▶ [The task]: Your reply should consist solely of the lines from the one containing "[273,211,311,222] 3.Swal ->" through the end of the data, restated word for word.

Start of Block

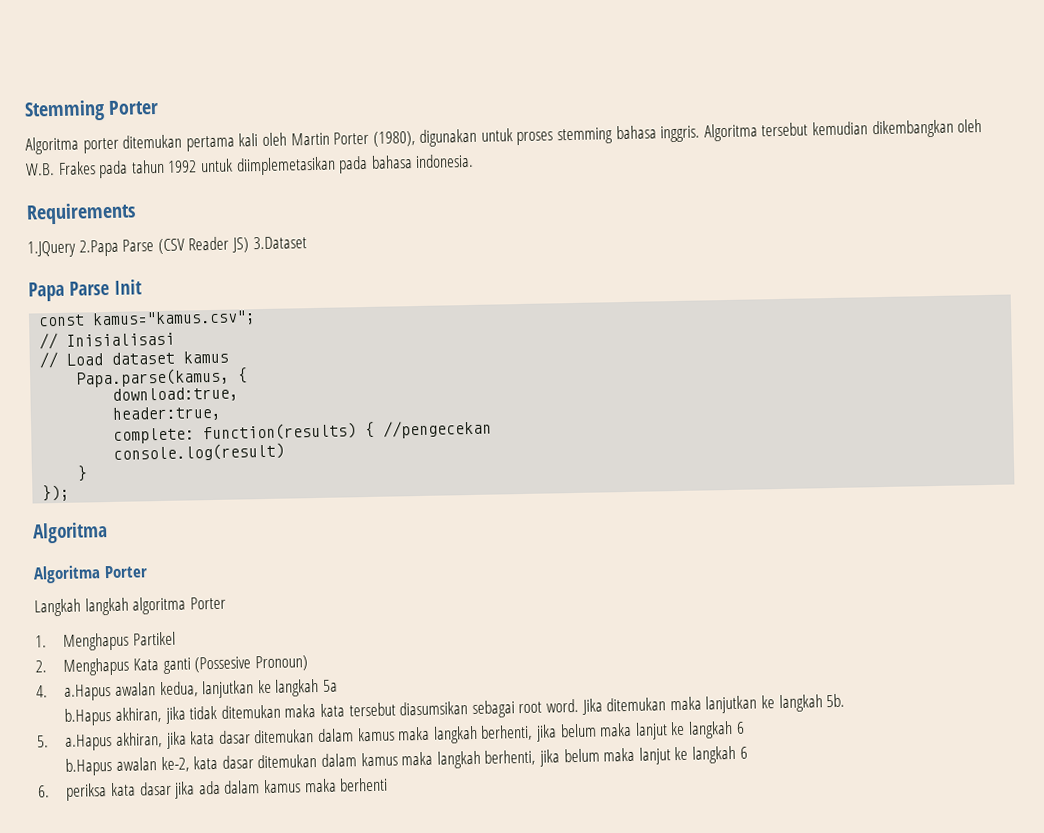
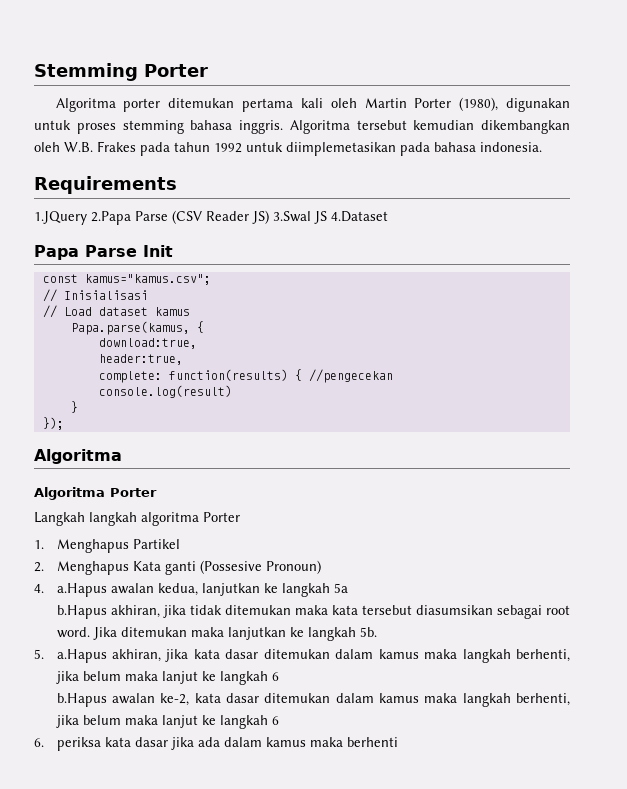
[252,236,307,250] 3.Dataset -> [273,211,388,224] 3.Swal JS 4.Dataset

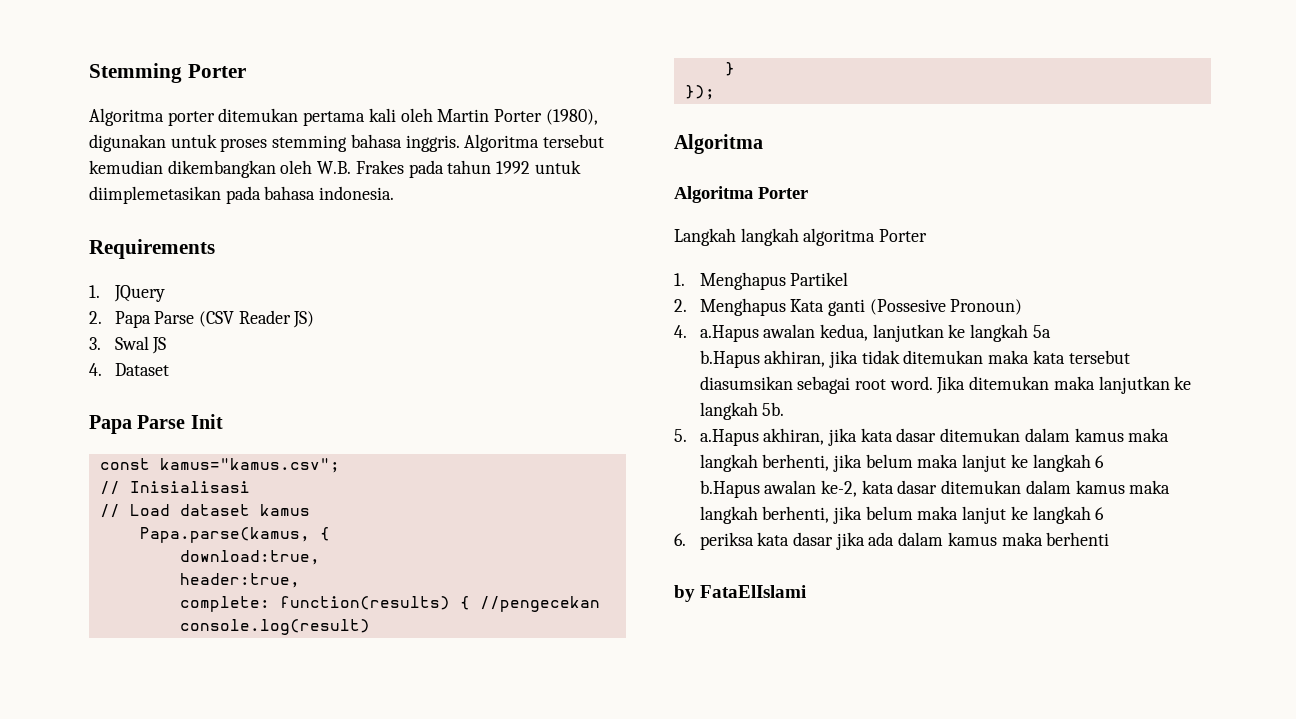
[34,211,131,225] 1.JQuery 2.Papa -> [89,285,165,302] [89,311,151,328] 1. JQuery // 2. Papa
[273,211,311,222] 3.Swal -> [89,336,149,350] // 3. Swal
[331,211,388,222] 4.Dataset -> [89,363,169,376] // 4. Dataset
(398, 742) none -> [674,585,807,602] // by FataElIslami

End of Block

▶ [Response area]:
[273,211,311,222] 3.Swal -> [89,336,149,350] // 3. Swal
[331,211,388,222] 4.Dataset -> [89,363,169,376] // 4. Dataset
(398, 742) none -> [674,585,807,602] // by FataElIslami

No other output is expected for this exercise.